Revision tracking records
--

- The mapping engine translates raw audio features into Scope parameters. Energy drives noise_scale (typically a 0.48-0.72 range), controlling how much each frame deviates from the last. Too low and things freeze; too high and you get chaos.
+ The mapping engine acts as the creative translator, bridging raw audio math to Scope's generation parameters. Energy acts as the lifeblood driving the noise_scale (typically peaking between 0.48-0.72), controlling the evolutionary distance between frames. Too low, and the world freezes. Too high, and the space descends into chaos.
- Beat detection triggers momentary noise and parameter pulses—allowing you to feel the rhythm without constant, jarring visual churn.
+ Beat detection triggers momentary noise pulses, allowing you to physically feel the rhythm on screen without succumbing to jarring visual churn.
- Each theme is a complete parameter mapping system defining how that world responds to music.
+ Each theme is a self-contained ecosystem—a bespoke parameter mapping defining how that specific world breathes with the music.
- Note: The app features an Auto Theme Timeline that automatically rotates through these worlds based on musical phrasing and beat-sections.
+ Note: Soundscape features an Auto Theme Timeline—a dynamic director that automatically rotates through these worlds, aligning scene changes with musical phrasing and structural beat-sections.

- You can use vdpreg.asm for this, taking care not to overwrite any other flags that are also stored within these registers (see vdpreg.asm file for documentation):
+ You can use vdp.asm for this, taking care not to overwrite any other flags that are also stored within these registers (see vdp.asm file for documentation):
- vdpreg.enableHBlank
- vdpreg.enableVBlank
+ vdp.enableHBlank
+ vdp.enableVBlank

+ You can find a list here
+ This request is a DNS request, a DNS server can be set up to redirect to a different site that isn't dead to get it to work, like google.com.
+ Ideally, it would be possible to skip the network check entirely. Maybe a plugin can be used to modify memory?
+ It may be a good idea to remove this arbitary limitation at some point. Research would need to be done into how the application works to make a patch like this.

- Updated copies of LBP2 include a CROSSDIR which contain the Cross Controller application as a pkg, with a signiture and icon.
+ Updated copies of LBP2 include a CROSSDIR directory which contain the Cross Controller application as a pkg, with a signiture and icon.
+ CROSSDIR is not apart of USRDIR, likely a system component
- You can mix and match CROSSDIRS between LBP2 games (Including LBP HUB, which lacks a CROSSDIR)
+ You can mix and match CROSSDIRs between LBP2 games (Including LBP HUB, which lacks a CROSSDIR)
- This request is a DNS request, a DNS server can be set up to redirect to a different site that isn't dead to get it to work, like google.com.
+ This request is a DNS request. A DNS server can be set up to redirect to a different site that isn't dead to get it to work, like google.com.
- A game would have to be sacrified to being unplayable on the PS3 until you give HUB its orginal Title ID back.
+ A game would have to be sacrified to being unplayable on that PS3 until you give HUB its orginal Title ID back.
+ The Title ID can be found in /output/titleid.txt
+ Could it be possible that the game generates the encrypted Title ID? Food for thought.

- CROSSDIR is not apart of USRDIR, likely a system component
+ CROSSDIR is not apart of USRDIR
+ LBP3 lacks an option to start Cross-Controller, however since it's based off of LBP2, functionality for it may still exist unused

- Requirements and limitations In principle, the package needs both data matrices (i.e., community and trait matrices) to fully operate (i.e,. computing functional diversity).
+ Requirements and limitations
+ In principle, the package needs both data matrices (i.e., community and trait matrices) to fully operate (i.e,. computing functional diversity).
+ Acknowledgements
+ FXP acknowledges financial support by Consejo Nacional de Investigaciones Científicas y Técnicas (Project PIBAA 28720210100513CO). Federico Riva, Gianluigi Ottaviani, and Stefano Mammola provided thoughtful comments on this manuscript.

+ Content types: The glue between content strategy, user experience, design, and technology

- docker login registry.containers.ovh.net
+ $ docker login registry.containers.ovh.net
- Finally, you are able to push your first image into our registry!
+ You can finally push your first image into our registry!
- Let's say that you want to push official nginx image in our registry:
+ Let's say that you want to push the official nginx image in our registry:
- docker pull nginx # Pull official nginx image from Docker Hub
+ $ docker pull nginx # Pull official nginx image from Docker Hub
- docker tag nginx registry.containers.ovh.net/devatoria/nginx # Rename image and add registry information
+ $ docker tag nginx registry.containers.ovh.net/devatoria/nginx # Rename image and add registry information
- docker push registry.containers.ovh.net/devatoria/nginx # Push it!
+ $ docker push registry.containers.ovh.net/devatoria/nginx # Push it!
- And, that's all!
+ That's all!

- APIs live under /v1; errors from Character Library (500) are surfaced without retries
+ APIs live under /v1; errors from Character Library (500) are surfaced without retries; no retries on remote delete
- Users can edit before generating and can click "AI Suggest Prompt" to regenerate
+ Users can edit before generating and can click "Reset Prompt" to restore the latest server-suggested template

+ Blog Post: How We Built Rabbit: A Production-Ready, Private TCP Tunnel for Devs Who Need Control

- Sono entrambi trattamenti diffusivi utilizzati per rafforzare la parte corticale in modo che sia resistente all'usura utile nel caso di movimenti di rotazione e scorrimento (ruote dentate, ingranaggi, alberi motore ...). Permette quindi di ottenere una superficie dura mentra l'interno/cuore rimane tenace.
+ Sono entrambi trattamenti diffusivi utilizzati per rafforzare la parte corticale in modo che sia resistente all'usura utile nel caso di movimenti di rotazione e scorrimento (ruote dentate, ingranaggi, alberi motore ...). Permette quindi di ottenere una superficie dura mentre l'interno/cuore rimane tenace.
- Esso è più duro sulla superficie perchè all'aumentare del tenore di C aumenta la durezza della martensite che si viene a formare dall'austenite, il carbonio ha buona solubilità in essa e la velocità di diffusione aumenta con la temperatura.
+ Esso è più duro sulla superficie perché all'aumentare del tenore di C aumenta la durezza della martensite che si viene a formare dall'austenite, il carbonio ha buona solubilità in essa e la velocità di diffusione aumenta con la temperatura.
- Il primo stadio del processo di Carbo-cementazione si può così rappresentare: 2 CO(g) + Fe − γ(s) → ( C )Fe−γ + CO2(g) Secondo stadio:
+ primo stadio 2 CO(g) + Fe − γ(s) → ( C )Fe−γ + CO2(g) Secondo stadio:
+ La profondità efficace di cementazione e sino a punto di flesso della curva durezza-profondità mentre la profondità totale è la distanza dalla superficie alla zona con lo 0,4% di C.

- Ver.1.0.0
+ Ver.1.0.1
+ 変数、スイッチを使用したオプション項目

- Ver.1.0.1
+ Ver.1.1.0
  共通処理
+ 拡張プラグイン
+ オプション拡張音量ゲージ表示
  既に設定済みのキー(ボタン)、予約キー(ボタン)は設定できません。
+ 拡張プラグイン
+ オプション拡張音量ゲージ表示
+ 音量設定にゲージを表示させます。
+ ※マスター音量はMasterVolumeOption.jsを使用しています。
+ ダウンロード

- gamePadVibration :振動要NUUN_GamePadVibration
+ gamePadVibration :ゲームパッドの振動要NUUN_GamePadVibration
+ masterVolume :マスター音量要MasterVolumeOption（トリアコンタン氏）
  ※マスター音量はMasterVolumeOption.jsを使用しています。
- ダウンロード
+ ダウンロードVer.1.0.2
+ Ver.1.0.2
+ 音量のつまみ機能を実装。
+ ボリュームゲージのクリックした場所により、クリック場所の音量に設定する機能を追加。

--

WHAT IS REQUIRED:
Quote the records above exactly, from the first line through the line containing "descends into chaos.", and nothing more.

SOLUTION:
- The mapping engine translates raw audio features into Scope parameters. Energy drives noise_scale (typically a 0.48-0.72 range), controlling how much each frame deviates from the last. Too low and things freeze; too high and you get chaos.
+ The mapping engine acts as the creative translator, bridging raw audio math to Scope's generation parameters. Energy acts as the lifeblood driving the noise_scale (typically peaking between 0.48-0.72), controlling the evolutionary distance between frames. Too low, and the world freezes. Too high, and the space descends into chaos.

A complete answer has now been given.